When Warasila heard Brewer speak that line, he was admittedly torn, having a hard time understanding how she could expect people to forgive a corporation whose byproduct possibly poisoned them. However, he came to understand that hatred and bitterness can be a threat to health as well and that it was possible to lovingly forgive yet still firmly require Duke Energy to do the right thing and clean up the coal ash mess.
Walnut Cove became a regular stop on Warasila’s travels. He worked with Caroline Rutledge Armijo, founder/director of the local nonprofit The Lilies Project to gather photos and interviews from those who had lived near the coal-powered steam station. These were submitted to the North Carolina Department of Environmental Quality as part of a grassroots demand that Duke Energy transfer the coal ash, which had long been in unlined ponds, to a safer place.

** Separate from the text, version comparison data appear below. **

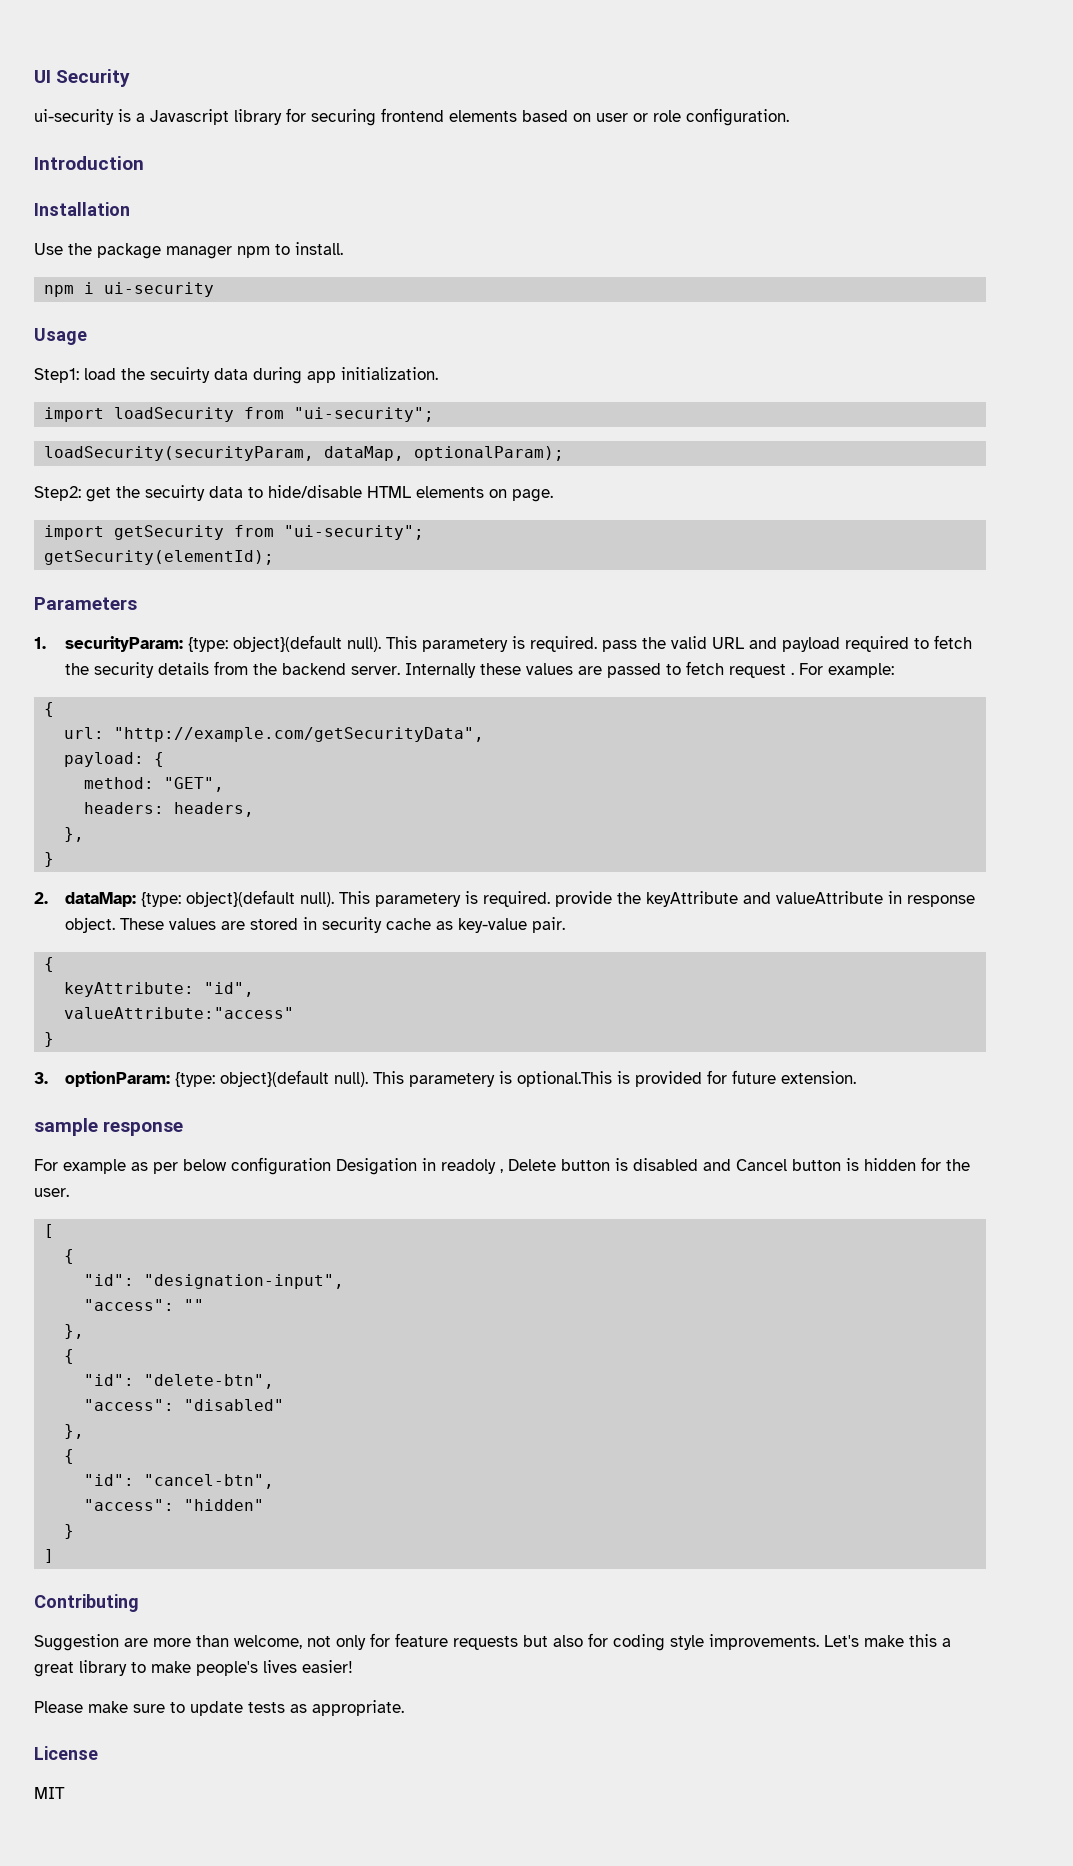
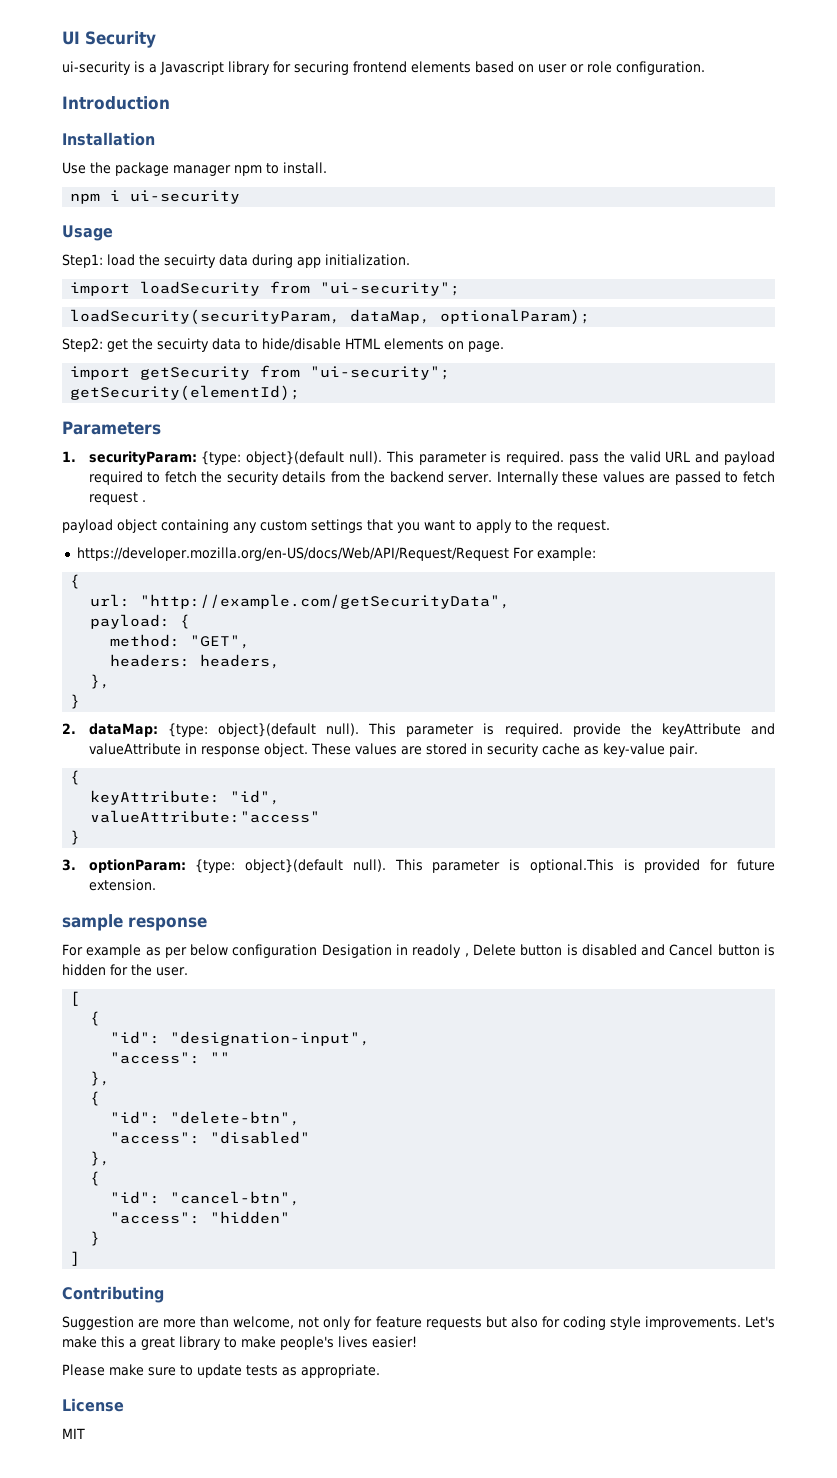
[421,638,508,652] parametery -> [418,452,487,465] parameter
(794, 673) none -> [62,519,610,533] [76,547,509,561] // payload object containing any custom settings that you want to apply to the request. // https://developer.mozilla.org/en-US/docs/Web/API/Request/Request
[374,893,461,907] parametery -> [406,724,475,737] parameter
[408,1073,495,1087] parametery -> [432,860,501,873] parameter

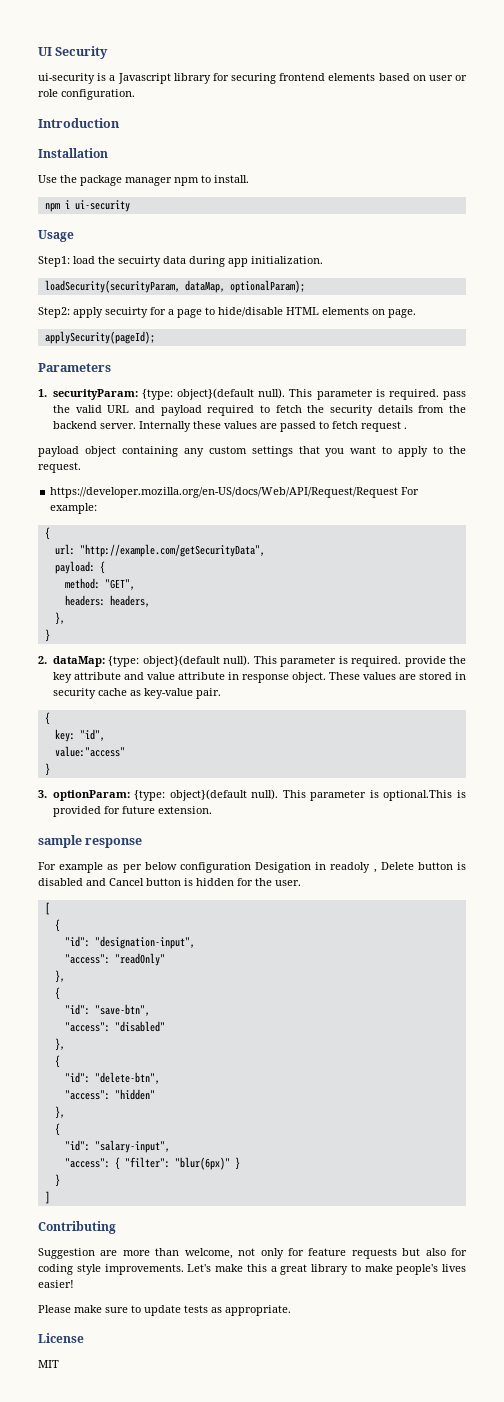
[70,281,461,296] // import loadSecurity from "ui-security"; -> (323, 260) none
[107,338,241,352] get the secuirty data -> [73,307,202,318] apply secuirty for a page
[70,365,451,380] [70,385,301,401] import getSecurity from "ui-security"; // getSecurity(elementId); -> [44,331,155,344] applySecurity(pageId);
[661,723,775,737] [88,743,181,755] keyAttribute and valueAttribute -> [52,672,225,683] key attribute and value attribute
[90,790,221,805] keyAttribute: -> [54,729,75,742] key:
[90,810,321,823] valueAttribute:"access" -> [54,746,125,757] value:"access"
[210,1052,231,1063] "" -> [114,953,165,966] [54,970,65,983] [54,987,60,1000] [64,1004,150,1016] [64,1021,165,1032] "readOnly" // }, // { // "id": "save-btn", // "access": "disabled"
[210,1131,311,1144] [90,1151,111,1166] [90,1171,101,1186] [110,1191,301,1206] [110,1211,291,1224] "disabled" // }, // { // "id": "cancel-btn", // "access": "hidden" -> [114,1089,155,1100] [54,1106,65,1119] [54,1123,60,1136] [64,1140,170,1153] [64,1157,240,1170] "hidden" // }, // { // "id": "salary-input", // "access": { "filter": "blur(6px)" }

DEQ agreed and ordered the mega-company to do just that. Many of Warasila’s photographs which were part of that fight are featured in his new 100-page hardcover book and can be seen in Walnut Cove on Saturday.
Warasila, a North Carolina native, received his BFA in photography from the School of Visual Arts in 2015 and most recently, his MFA in Experimental and Documentary Arts from Duke University in 2020. He has taught photography courses at Duke and also UNC-Chapel Hill. His photos have been featured in Bloomberg Businessweek magazine, The New Yorker, the New York Times, Southern Cultures Magazine and many other publications. One of his photos made the cover of TIME magazine in late September 2022.
“I feel so privileged to have had the opportunity to work with such a mover and shaker in the international photography world,” Brewer says. “Will’s passion for environmental issues and his skill with the camera will take him far. I will always believe that his coming to Walnut Cove was a divine appointment.”